14 Mayıs Seçimlerinde 575 Bin Belediye Şirket İşçisine Bir şey Yok

14 Mayıs Seçimlerinde 575 Bin Belediye Şirket İşçisine Bir şey Yok

Mahmut KALE

2018’de AKP Hükümeti, Kamu’da taşeron olarak çalışan işçilere kadro sözü verdi. 696 Sayılı KHK ile taşeronda çalışan belediye işçilerini şirketlere geçirdi. İşçilerin beklentisi belediye ana kadrosunda istihdam edilen Norm Kadrolu işçilerle aynı statüye geçmekti. Fakat zamanla anlaşıldı ki, hükümetin asıl amacı güvenceli, kadrolu statüden çok, ücretleri asgari ücret düzeyine çekmek ve ücretler üzerinden sermayeye aktarım sağlamakmış.
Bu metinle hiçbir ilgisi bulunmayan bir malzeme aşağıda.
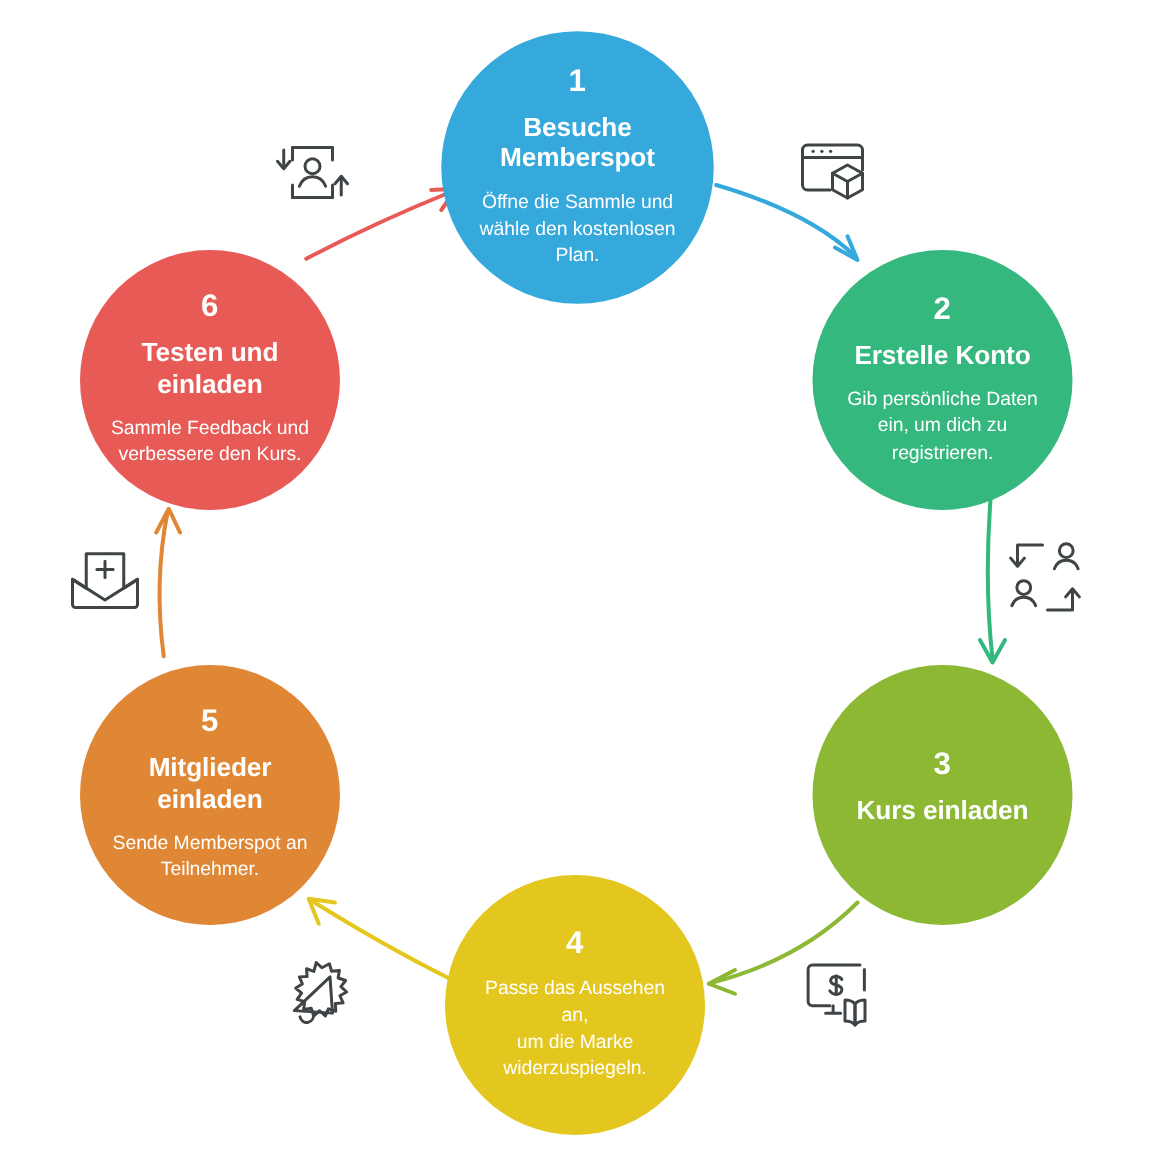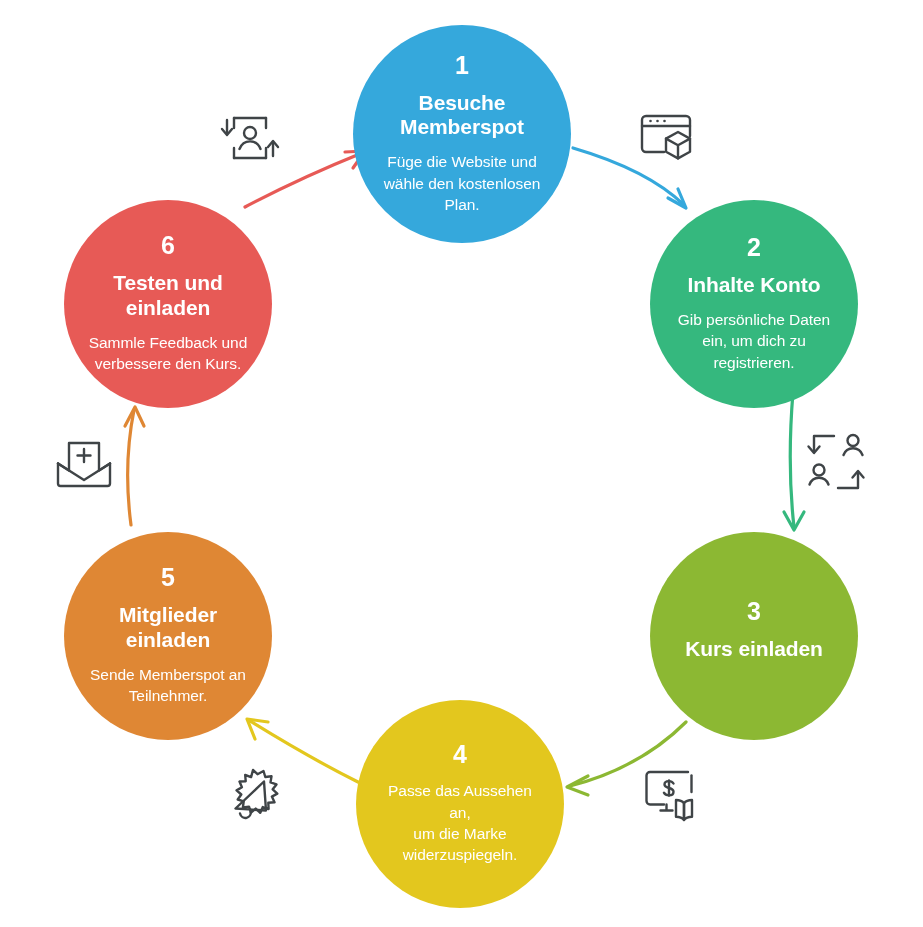--- a/index.html
+++ b/index.html
@@ -122,7 +122,7 @@
     <div class="node-num">1</div>
     <div class="node-title">Besuche
 Memberspot</div>
-    <div class="node-desc">Füge die Website und
+    <div class="node-desc">Öffne die Sammle und
 wähle den kostenlosen
 Plan.</div>
   </div>

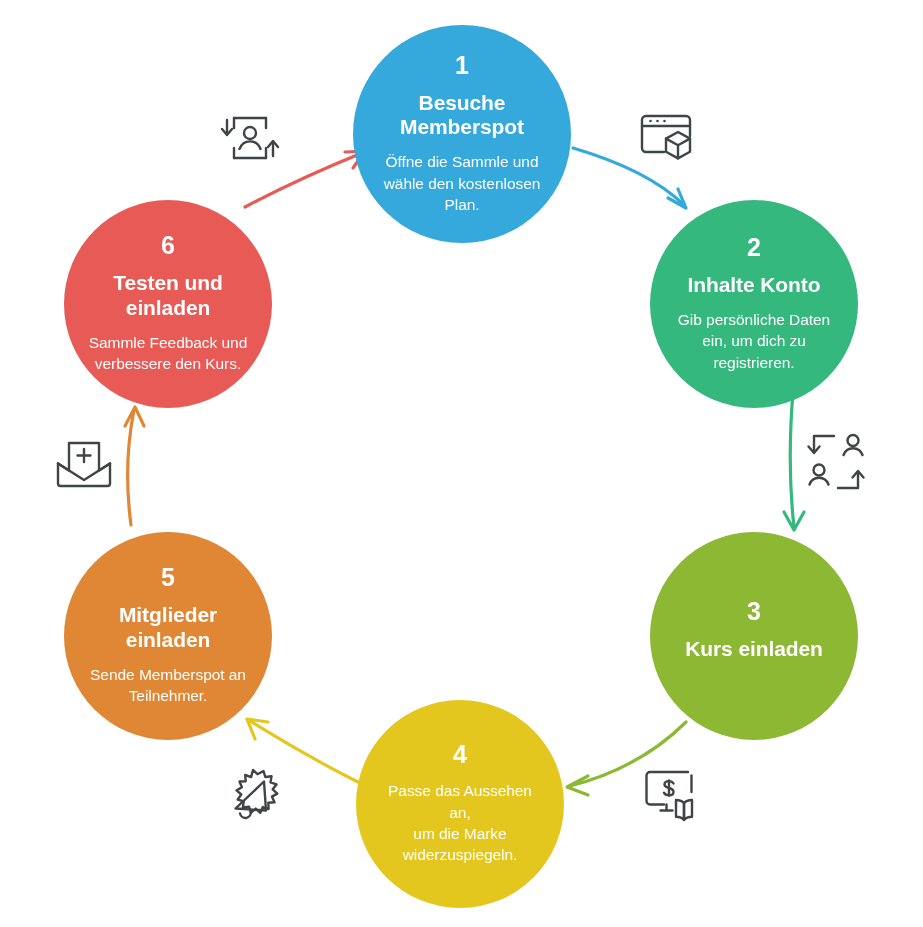--- a/index.html
+++ b/index.html
@@ -129,7 +129,7 @@
 
   <div class="node" style="left:650px; top:200px; width:208px; height:208px; background:#35b87e;">
     <div class="node-num">2</div>
-    <div class="node-title">Inhalte Konto</div>
+    <div class="node-title">Erstelle Konto</div>
     <div class="node-desc">Gib persönliche Daten
 ein, um dich zu
 registrieren.</div>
KHK zorbalığıyla getirilen Belediye Şirket işçiliği ile asgari ücretin katlarında ( %40 – %50 – %60 ) olan işçiler, adım adım asgari ücret sınırında birleştirildi.

Tüm süreç boyunca iş kolunda yetkili sendikalar, belediye şirket işçilerinin yaşadığı haksızlığı, hukuksuzluğu sorun etmedi.

2018 yılı itibariyle başlayan 696 Sayılı KHK şirket işçiliği, Yüksek Hakem Kurulu Toplu İş Sözleşmesi hükümleri dayatmasıyla 2 yıl boyunca, özgür Toplu İş Sözleşmeleri yapılamadı. İşçiler, yüzde 4+4 ile yaşamak zorunda kaldı. 2020 yılında özgür TİS hakkı kazanan işçiler; siyasi partiler, sendikalar ve işveren sendikalarının baskısı altında kalarak çok düşük sözleşmelerle maaşlarının asgari ücret seviyesine gelmesini durduramadı.

Şirket işçiliği; insanca yaşayacak ücret, iş güvencesi ve diğer haklara erişimi garantileyemedi.

Sendikalar işçilerin norm kadro, ilave tediye, iş güvencesi, belediyelerde ana kadroda bulunan işçilerin taban ücreti konusunda hiçbir şey yapmadı. İşçiler sendikalara adım attıramadı.

Siyasi partiler, 696 sayılı KHK ile getirilen çalışma rejimine dört elle sarıldı. Maalesef ki birkaç muhalefet milletvekili dışında yüz binlerce işçinin sorunlarını gündem yapan olmadı.

Bu gidişe dur demek için belediye şirket işçileri sosyal mecralar üzerinden birbirleri ile bağlantı kurup, sıkıntılarını sosyal medya aracılığı ile dile getirdiler.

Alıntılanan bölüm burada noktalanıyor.